A car salesman accused of theft for buying a customer’s trade-in for a higher price in an “around the corner” deal has won €10,000 for unfair dismissal.

The employee, Alex Collins, was fired in November 2024 by Cork City motor dealership Kevin O’Leary Silversprings Ltd, trading as the Kevin O’Leary Group.

His complaint under the Unfair Dismissals Act 1977 was upheld by the Workplace Relations Commission in a decision published on Thursday.

Collins considered himself “a high-performing employee”, as he had passed probation after joining in August 2023 and earned around €60,000 in 2024 before his dismissal – roughly doubling his basic annual salary of €30,000 with what he made on commission.

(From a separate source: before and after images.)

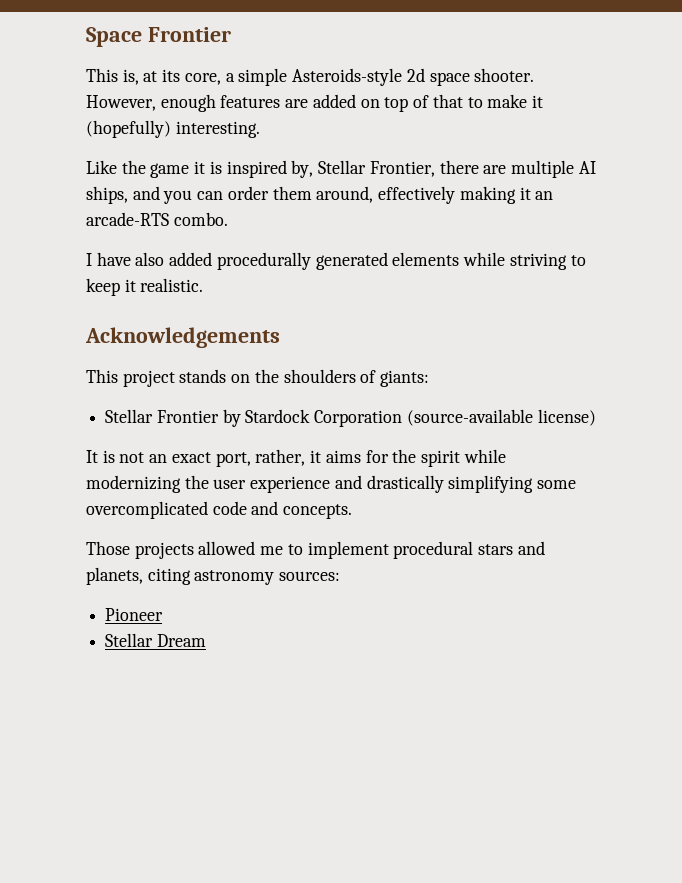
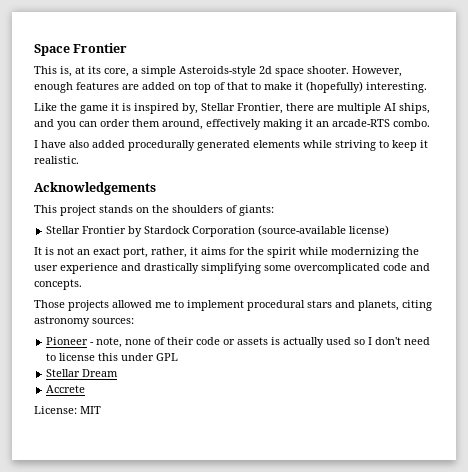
(164, 614) none -> [90,337,431,348] [46,353,179,361] - note, none of their code or assets is actually used so I don't need to license this under GPL
(206, 640) none -> [46,385,86,393] [34,406,101,414] // Accrete // License: MIT

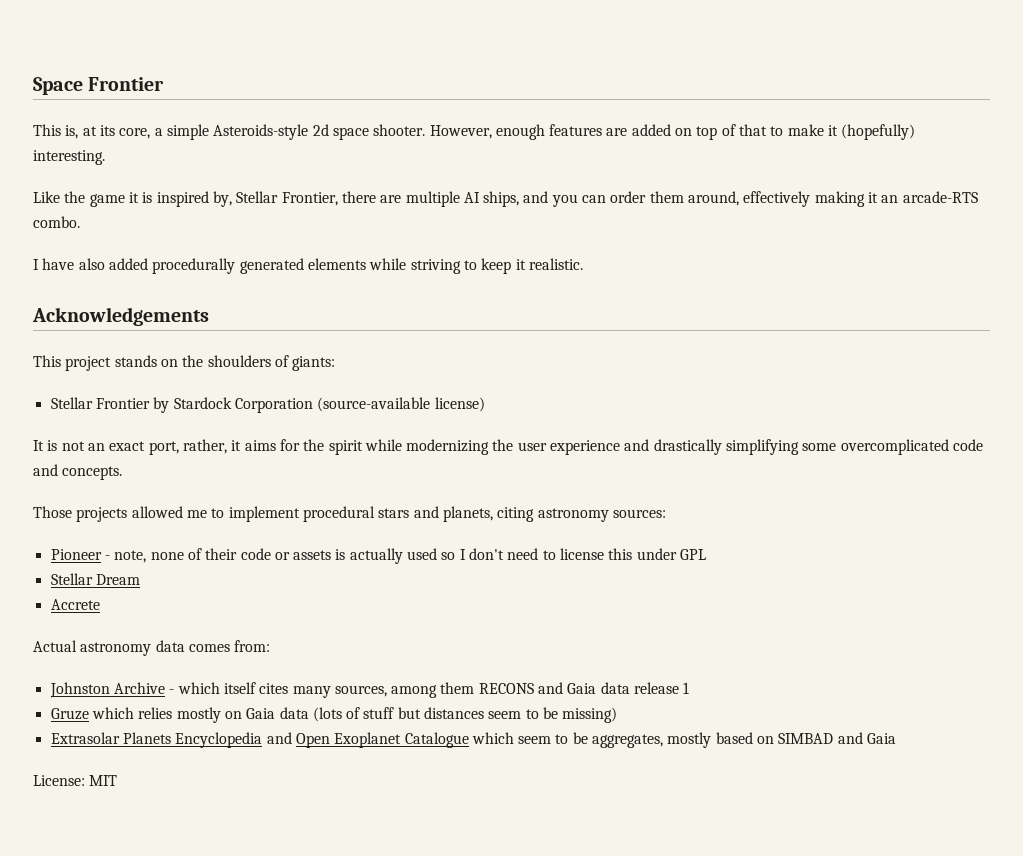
(86, 389) none -> [33,640,271,656] [49,682,690,698] [50,707,618,723] [50,732,897,748] // Actual astronomy data comes from: // Johnston Archive - which itself cites many sources, among them RECONS and Gaia data release 1 // Gruze which relies mostly on Gaia data (lots of stuff but distances seem to be missing) // Extrasolar Planets Encyclopedia and Open Exoplanet Catalogue which seem to be aggregates, mostly based on SIMBAD and Gaia

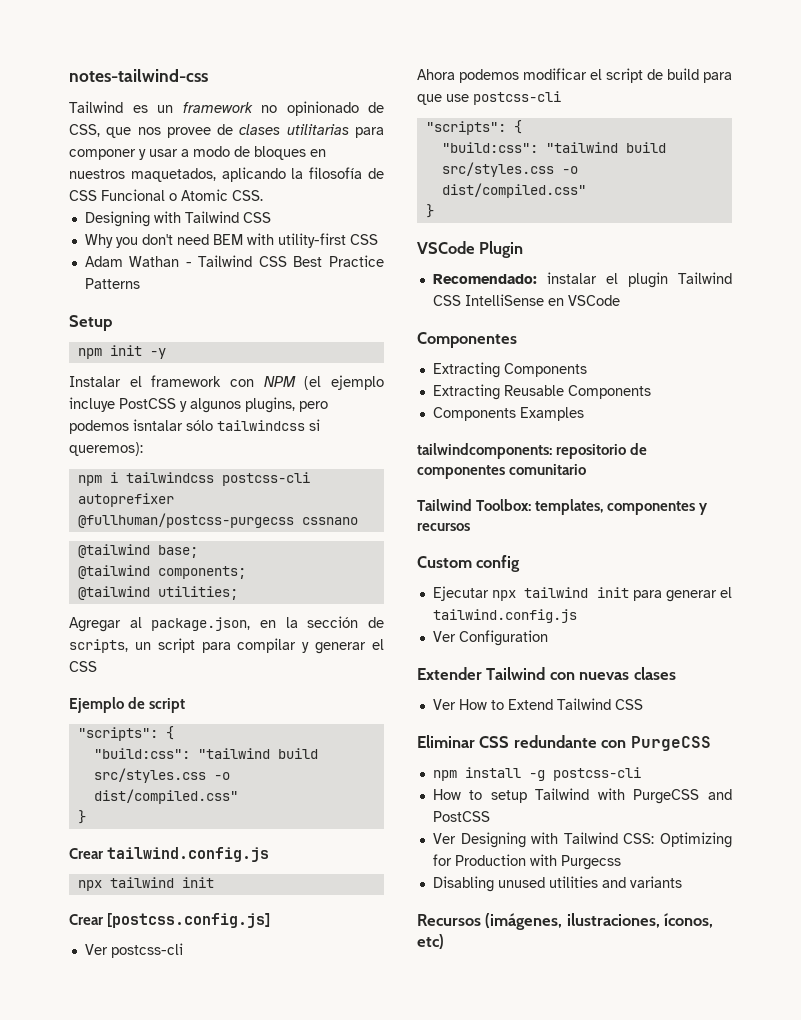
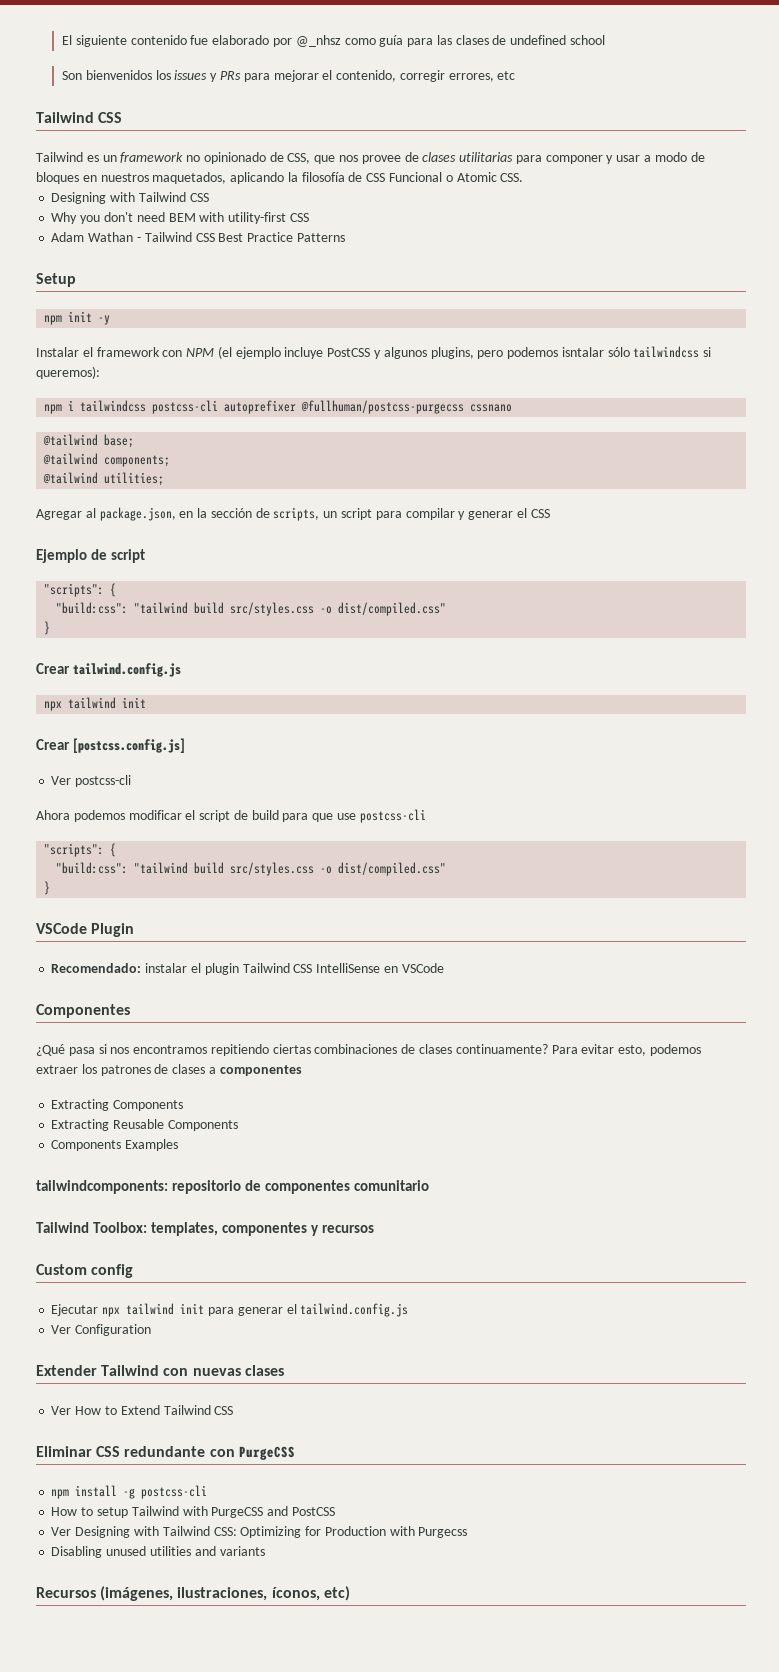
[69,69,208,82] notes-tailwind-css -> [62,35,606,47] [62,70,516,82] [36,112,123,123] El siguiente contenido fue elaborado por @_nhsz como guía para las clases de undefined school // Son bienvenidos los issues y PRs para mejorar el contenido, corregir errores, etc // Tailwind CSS
(517, 340) none -> [36,1044,701,1056] [36,1064,302,1076] // ¿Qué pasa si nos encontramos repitiendo ciertas combinaciones de clases continuamente? Para evitar esto, podemos extraer los patrones de clases a componentes

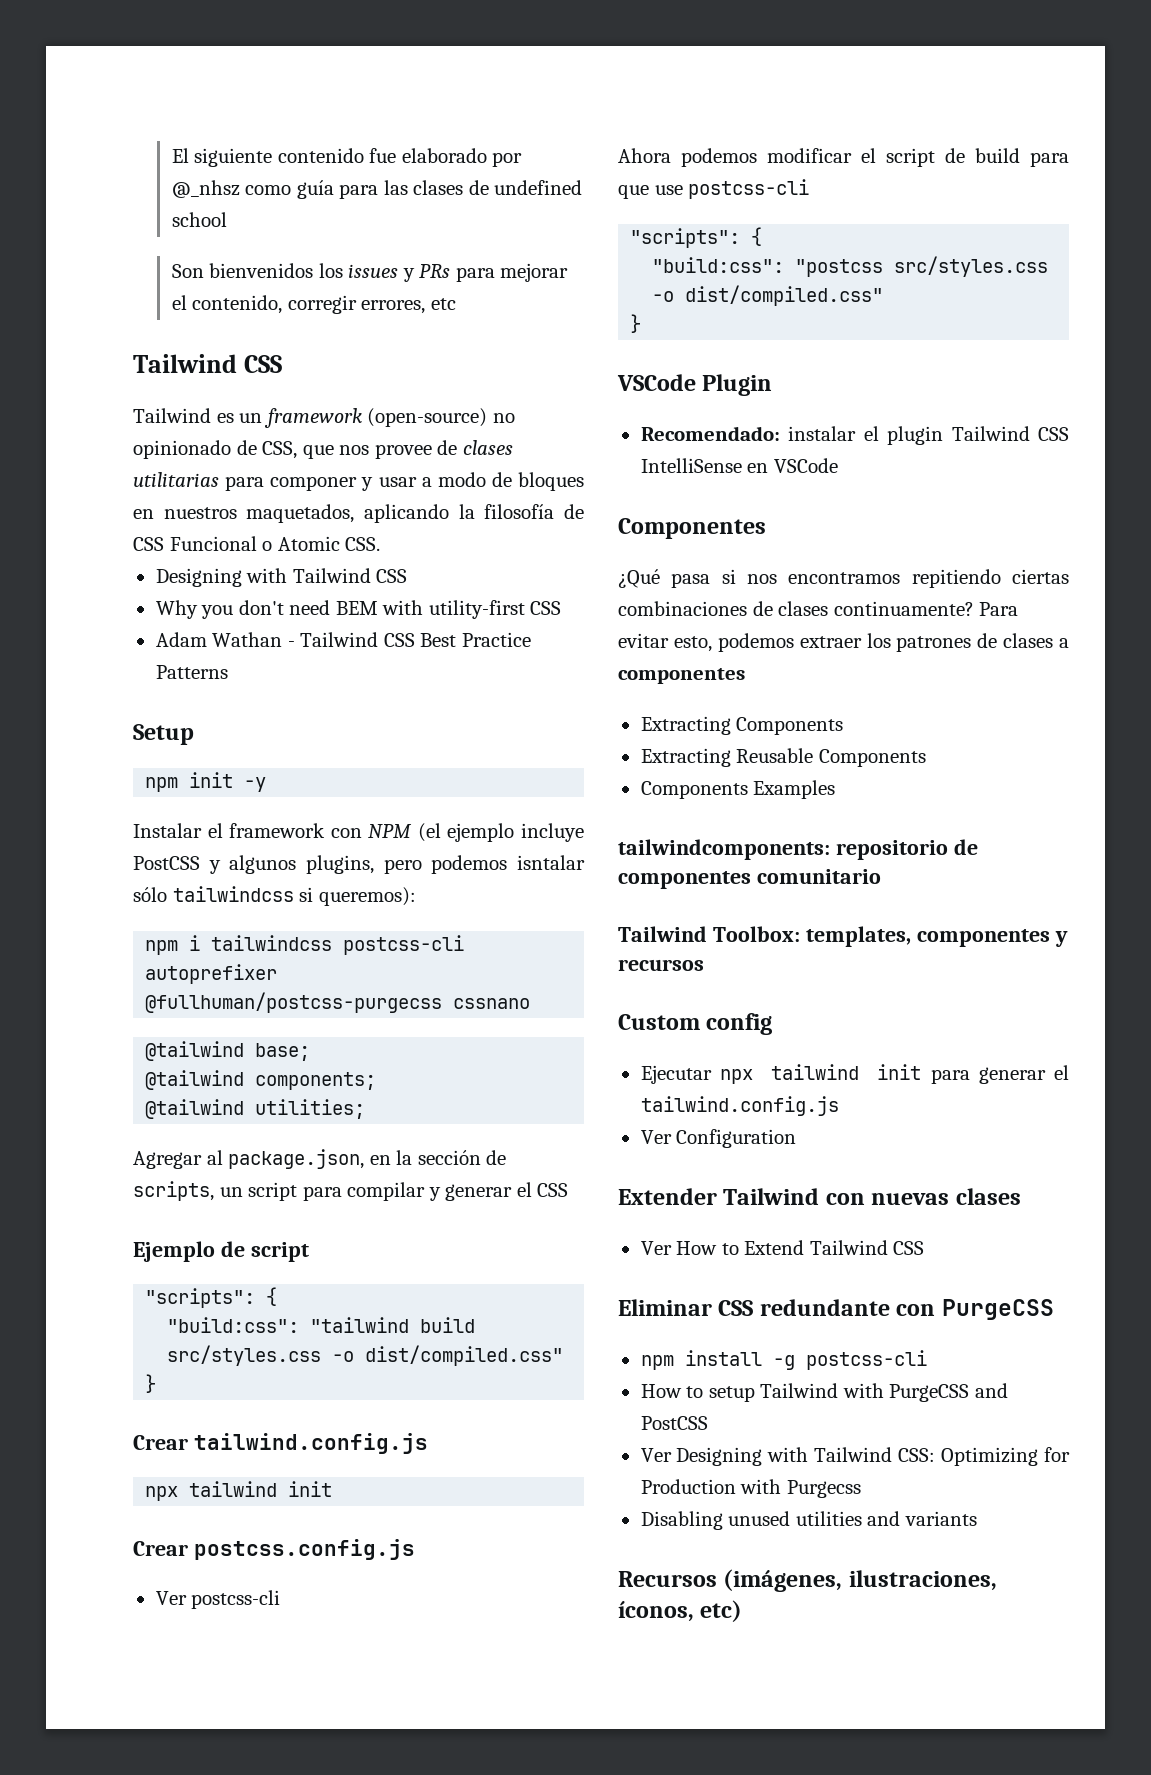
(184, 157) none -> [367,408,488,427] (open-source)
[72,738,185,753] [postcss.config.js] -> [193,1539,415,1560] postcss.config.js
[134,862,225,874] "tailwind build -> [795,259,884,277] "postcss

Collins came under scrutiny after a customer complained that he had been asked to park a car he intended to trade in “around the corner”, company sales manager Dermot O’Sullivan said in evidence.

The customer had called it “an unusual way of doing business”, O’Sullivan said. He said it “raised concerns about deviations from standard procedures”.

Company director Kevin O’Leary said he started looking at sales records after the customer complaint and discovered that Collins seemed to have “deleted or edited” an entry in a spreadsheet recording trade-ins.

Other records “suggested the transaction may have been arranged for a family member of the complainant” and that Collins had tried to put the car outside the company systems, he said.

O’Leary said he also found Collins “incorrectly recorded ownership details” for another vehicle, a Renault Kadjar.

He said the dismissal was for “gross misconduct involving alleged fraudulent trading of a trade-in” and that Collins had “admitted the allegation”.

Finance director Kevin Cronin said Collins admitted that the Renault “had ultimately gone to his mother”.

“The incident involved a breach of trust so fundamental that past performance could not outweigh it,” Cronin said.

Collins said he was called to a meeting with company director Kevin O’Leary where he was “accused of buying a car directly from a customer at a higher price”.

Having been presented with allegations “late in the day”, he said he was “given 15 minutes to decide whether to resign or be dismissed” and was put under “severe stress”.

Collins denied “any fraudulent intent” and said that buying trade-in cars was “understood by staff to be a perk of the job”.

He claimed the true reason was because the dealership’s management had taken the view he was not “flexible” enough following a dispute about taking leave on a Saturday.

Adjudicator Úna Glazier-Farmer wrote in her decision that the dealership “may have had reasonable grounds to form the belief [Collins] misconducted himself”.

However, she found the employer had failed to adhere to either its own disciplinary rules or the statutory code of practice for workplace disciplinaries.

There was an “absence of impartiality” in the process as O’Leary carried out the investigation and decided on the sanction, she wrote. She also identified the short notice of the disciplinary meeting and a lack of documentation of the process decision to dismiss as issues.

Ruling the dismissal unfair, she decided it was “just and equitable” to award Collins €10,000.

This was in view of his “failure to adequately mitigate his losses” by looking for new work and his contribution to the dismissal, she wrote.